Pendant ces deux fois 9 mois où j’ai été un cocon, j’étais tellement bien. A ma place. Utile. Puissante même. Rien d’autre ne comptait, même les menaces d’accouchement prématuré. J’ai passé environ 3 mois allongée lors de ma première grossesse, et là encore, c’était doux, simple, évident. A aucun moment je n’en ai souffert. A aucun moment je ne me suis inquiétée pour ce bébé. Inconscience peut-être, ou bien quelque chose de plus fort que moi qui me portait. C’est ça, j’étais comme portée, moi qui portait la vie.
Pendant ces mois alitée, j’ai brodé, j’ai regardé la série Friends en boucle, en VF et en VO, alors que je connaissais déjà les épisodes par cœur. Le futur papa m’avait bricolé un truc pour que je puisse me servir de l’ordinateur sans m’asseoir. Je parle d’une époque qui remonte aux premières années du 21ème siècle, où nous avions ce gros écran cathodique avec la massive unité centrale qui va avec. L’installer en dehors d’un bureau classique n’était pas simple, et j’avais pour compagnon un ingénieur ingénieux. J’ai ainsi eu tout le loisir d’écumer les forums de grossesse, et de découvrir les histoires de vie de nombreuses autres femmes qui cocoonaient aussi. J’ai découvert qu’il y avait tellement de façons de vivre une grossesse, tellement de difficultés possibles. J’ai compris que j’étais une sacrée chanceuse de me sentir portée. Je n’avais rien fait de spécial pour ça. C’était là, simplement. De façon évidente.

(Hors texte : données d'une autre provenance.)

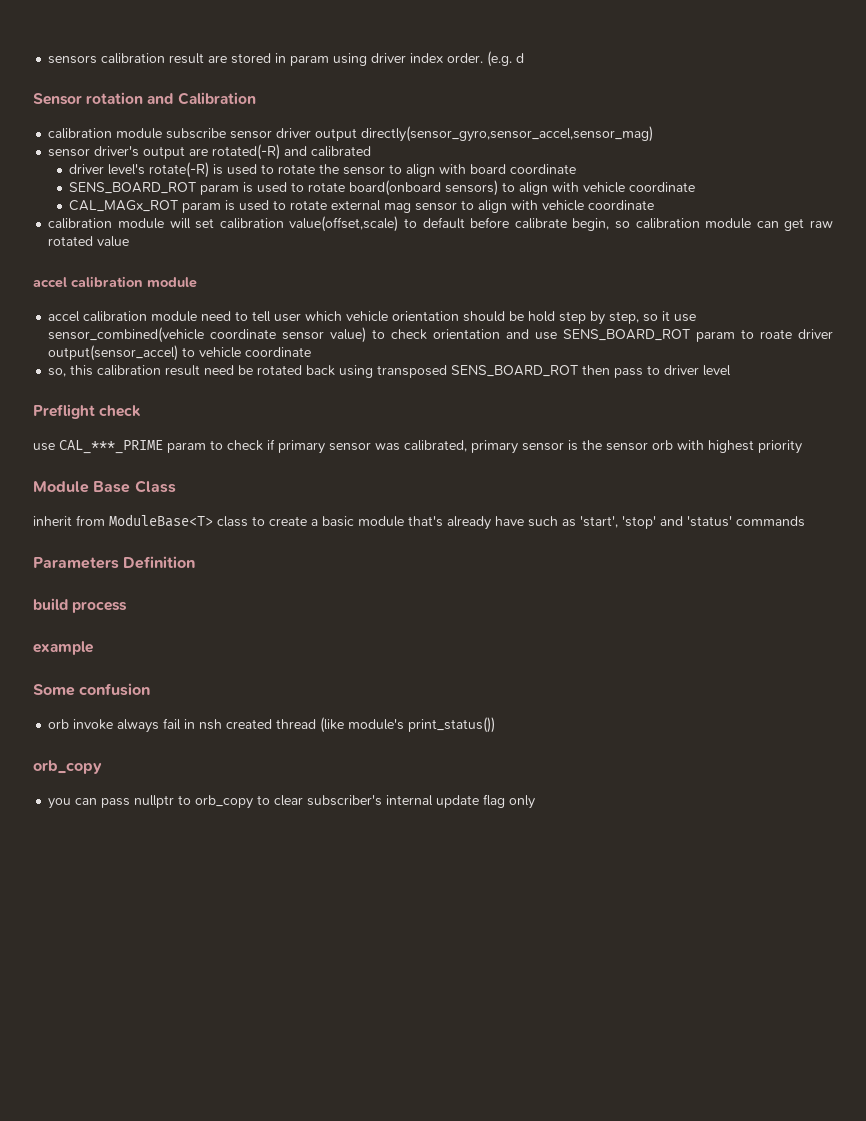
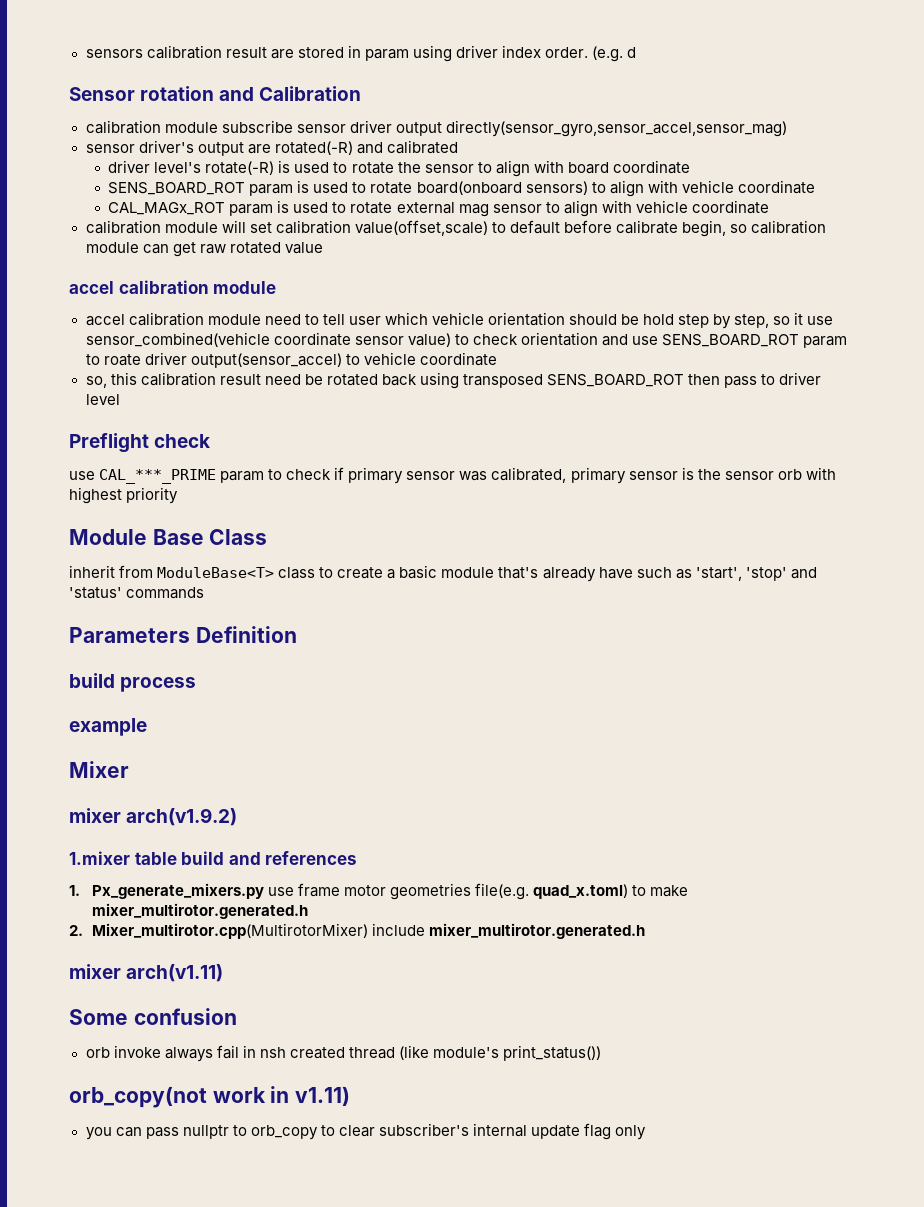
(93, 648) none -> [69,761,129,778] [69,808,238,826] [69,851,358,865] [69,883,689,900] [91,903,308,919] [69,923,645,939] [69,964,224,982] // Mixer // mixer arch(v1.9.2) // 1.mixer table build and references // 1. Px_generate_mixers.py use frame motor geometries file(e.g. quad_x.toml) to make mixer_multirotor.generated.h // 2. Mixer_multirotor.cpp(MultirotorMixer) include mixer_multirotor.generated.h // mixer arch(v1.11)
[33,760,102,774] orb_copy -> [69,1086,351,1108] orb_copy(not work in v1.11)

Pendant que je regardais Mélanie Laurent à l’écran ce soir de printemps-là, je savais. Je savais que je vivais mes dernières heures avec ce bébé au creux de moi. C’était imperceptible, mais je savais que le travail avait commencé. Une certitude qui n’avait rien d’explicable, qui, presque, ne m’appartenait pas. Et j’étais sereine, tranquille. Aucune envie ou besoin de filer à la maternité, juste profiter de ces derniers moments en osmose avec mon enfant dans mon corps. Son papa se reposait dans la chambre. Sa sœur dormait à poings fermés. C’était doux, c’était beau. Cette parenthèse était magique. Douce. Tendre. J’étais à mille lieux d’imaginer ce qui allait suivre.
Aujourd’hui quand je repense à cet accouchement, les images qui viennent sont très différentes. La fulgurance, l’intensité des contractions, le désarroi de mon conjoint au téléphone avec le SAMU, les yeux encore endormis de ma toute petite fille qui ne comprend pas les cris de sa mère. Cris que je retiens au maximum tant qu’elle est là, et qui me sont si utiles pour accueillir la douleur.

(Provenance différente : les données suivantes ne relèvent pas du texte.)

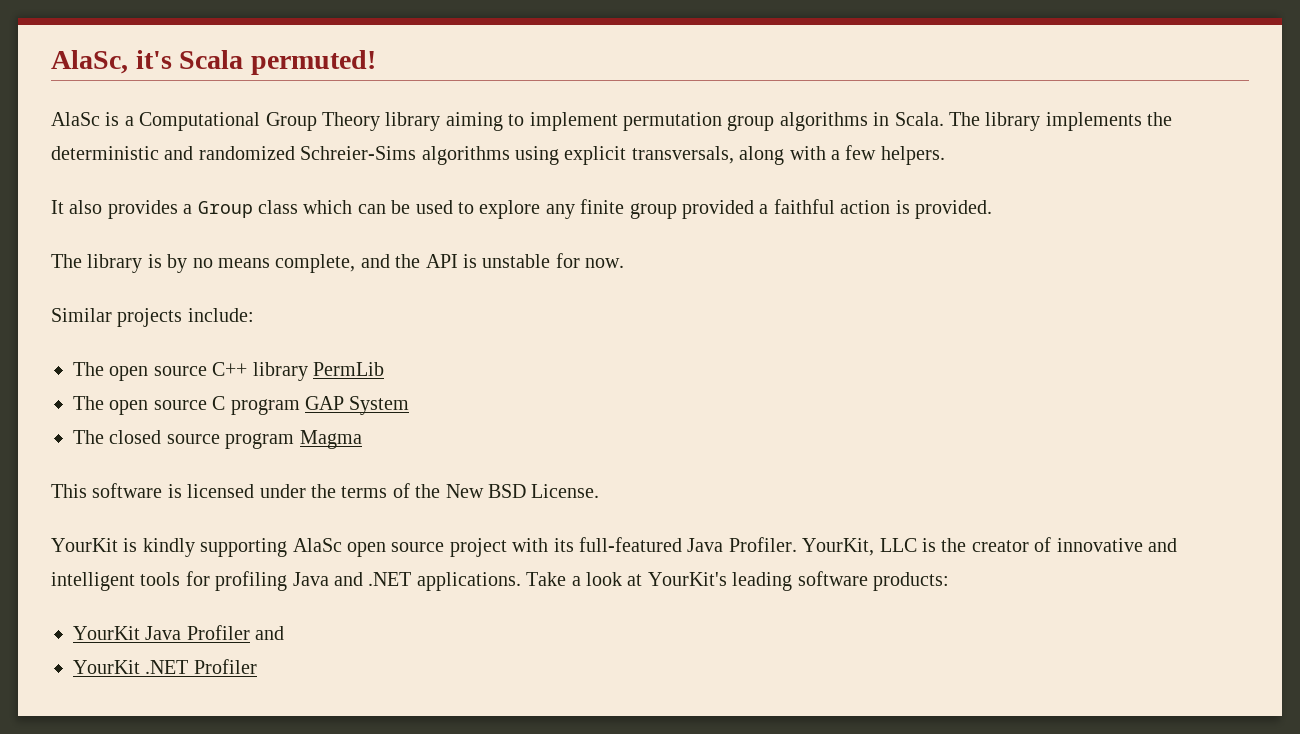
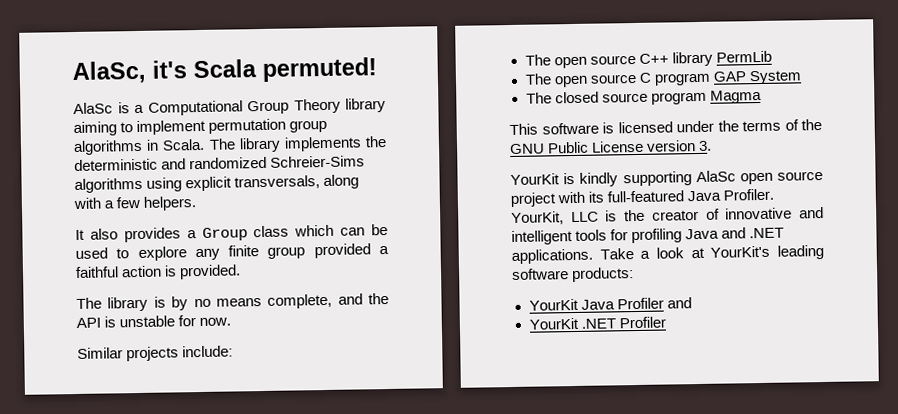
[445,484,600,498] New BSD License. -> [509,140,713,155] GNU Public License version 3.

Et au milieu de tout ça, toujours la confiance chevillée dans ma tête et dans mon cœur. A aucun moment je ne doute d’y arriver. Là encore, je sais. Je sais faire, je peux le faire. Certitude absolue.
Cette certitude m’a quittée à l’instant où mon fils a poussé son premier cri. Là c’est le doute qui a pris la suite. Est-ce qu’il va bien ? Comment en être sûre ? Je me suis tellement préparée à l’accouchement, que j’en ai oublié de me préparer à l’après. Je n’avais pas prévu qu’il n’y aurait personne d’autre que nous, parents, pour vérifier la santé de ce nouveau-né. On aurait dû être à la maternité. Et je m’en veux de ne pas avoir anticipé. Après tout, j’ai tellement souhaité que cet accouchement soit naturel, c’est sans doute ma faute s’il a eu lieu si rapidement. C’est ma faute si mon bébé se retrouve dans le froid du salon sans sage-femme. C’est ma faute si mon conjoint est paumé et choqué par ce qu’il vient de vivre en l’espace d’une heure. C’est ma faute si ma fille se retrouve en pleine nuit chez sa nounou sans comprendre ce qu’il se passe.

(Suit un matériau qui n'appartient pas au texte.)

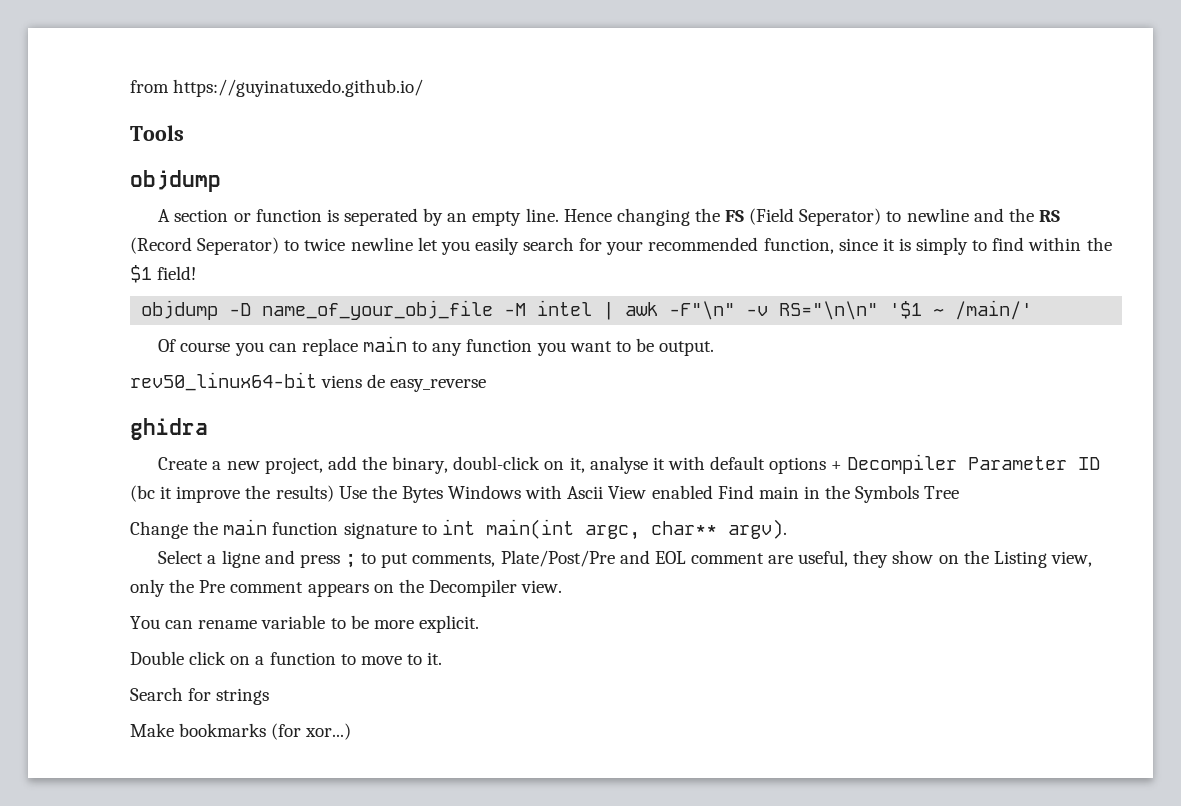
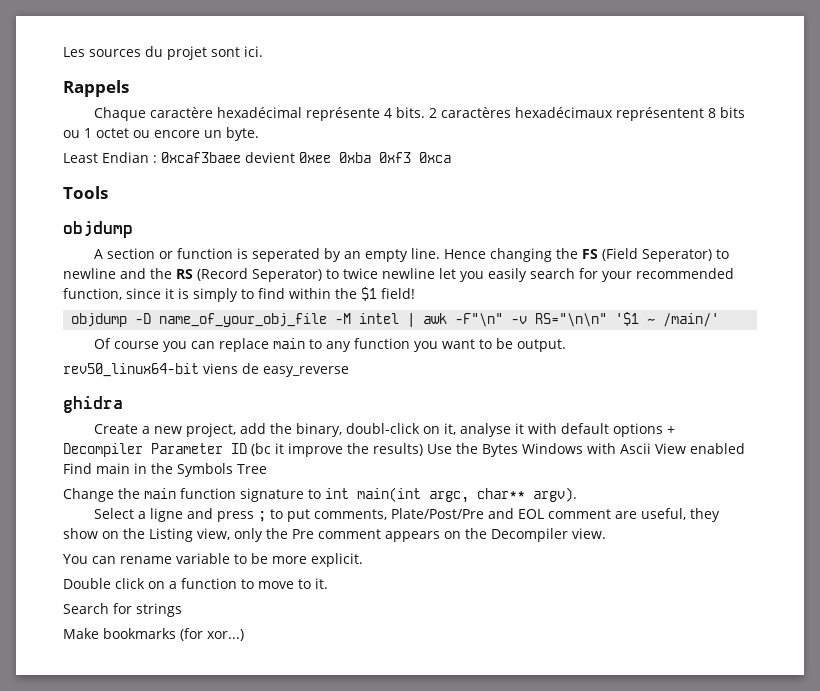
[130,79,424,97] from https://guyinatuxedo.github.io/ -> [63,46,263,60] [63,80,129,97] [94,107,746,121] [63,127,259,141] [63,152,451,163] Les sources du projet sont ici. // Rappels // Chaque caractère hexadécimal représente 4 bits. 2 caractères hexadécimaux représentent 8 bits ou 1 octet ou encore un byte. // Least Endian : 0xcaf3baee devient 0xee 0xba 0xf3 0xca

Ambivalence maternelle, te revoilà.
Je t’ai déjà souvent croisée depuis la naissance de ma fille aînée. Et là, après quelques mois d’accalmie, alors que je quitte le cocon que j’étais, je te retrouve. Je redécouvre le doute, la peur, et l’amère culpabilité maternelle. Après la confiance absolue, place à l’appréhension et l’auto-jugement.
Bienvenue dans le monde ambivalent de la maternité.